» **Goal of the exercise**
What is the count of lines in the records that include "check"? Reply with that number alone.

» **Stored data**
◆ ◆ ◆ ◆
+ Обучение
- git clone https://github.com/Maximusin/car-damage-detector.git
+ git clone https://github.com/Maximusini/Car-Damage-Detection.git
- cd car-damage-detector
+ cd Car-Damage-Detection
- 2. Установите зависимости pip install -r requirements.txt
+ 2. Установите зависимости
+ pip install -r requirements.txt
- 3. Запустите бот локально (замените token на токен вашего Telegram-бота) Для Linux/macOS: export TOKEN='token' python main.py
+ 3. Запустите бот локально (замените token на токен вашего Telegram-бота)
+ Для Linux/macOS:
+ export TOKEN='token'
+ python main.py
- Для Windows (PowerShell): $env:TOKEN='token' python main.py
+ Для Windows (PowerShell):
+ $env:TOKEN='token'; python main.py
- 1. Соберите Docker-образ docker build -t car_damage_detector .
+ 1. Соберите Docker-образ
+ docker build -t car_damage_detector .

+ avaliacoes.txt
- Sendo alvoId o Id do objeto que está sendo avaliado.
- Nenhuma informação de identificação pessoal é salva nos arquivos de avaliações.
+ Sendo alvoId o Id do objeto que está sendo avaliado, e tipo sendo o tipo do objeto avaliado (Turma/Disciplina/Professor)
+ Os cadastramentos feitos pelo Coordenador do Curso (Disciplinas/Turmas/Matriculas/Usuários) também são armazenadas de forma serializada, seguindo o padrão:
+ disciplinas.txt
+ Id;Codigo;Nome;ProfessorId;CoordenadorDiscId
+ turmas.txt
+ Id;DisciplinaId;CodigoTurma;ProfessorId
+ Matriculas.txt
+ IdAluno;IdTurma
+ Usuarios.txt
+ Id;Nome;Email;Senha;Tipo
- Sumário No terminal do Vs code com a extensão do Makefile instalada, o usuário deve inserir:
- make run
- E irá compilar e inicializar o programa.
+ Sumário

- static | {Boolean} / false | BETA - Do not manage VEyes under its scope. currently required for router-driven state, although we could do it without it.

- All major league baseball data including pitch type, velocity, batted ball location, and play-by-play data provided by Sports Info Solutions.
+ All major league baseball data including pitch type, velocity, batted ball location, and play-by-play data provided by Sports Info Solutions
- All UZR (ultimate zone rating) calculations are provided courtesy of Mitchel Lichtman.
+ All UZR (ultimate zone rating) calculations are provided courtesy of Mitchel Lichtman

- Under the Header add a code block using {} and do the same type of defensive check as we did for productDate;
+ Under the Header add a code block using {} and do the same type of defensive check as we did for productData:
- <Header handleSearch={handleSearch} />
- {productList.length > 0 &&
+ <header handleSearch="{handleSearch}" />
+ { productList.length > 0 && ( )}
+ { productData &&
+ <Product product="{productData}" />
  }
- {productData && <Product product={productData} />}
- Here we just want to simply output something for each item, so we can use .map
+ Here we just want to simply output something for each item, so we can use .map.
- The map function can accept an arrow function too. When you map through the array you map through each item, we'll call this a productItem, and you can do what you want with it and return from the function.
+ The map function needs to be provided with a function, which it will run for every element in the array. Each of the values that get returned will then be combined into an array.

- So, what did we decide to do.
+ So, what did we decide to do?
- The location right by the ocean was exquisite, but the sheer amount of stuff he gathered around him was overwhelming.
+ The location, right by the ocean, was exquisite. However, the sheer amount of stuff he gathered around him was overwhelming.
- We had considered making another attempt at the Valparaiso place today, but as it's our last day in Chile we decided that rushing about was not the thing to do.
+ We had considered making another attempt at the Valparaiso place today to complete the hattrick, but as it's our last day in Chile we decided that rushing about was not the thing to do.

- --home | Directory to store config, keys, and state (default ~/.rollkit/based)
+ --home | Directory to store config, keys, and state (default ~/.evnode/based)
◆ ◆ ◆ ◆
» **Expected output**
2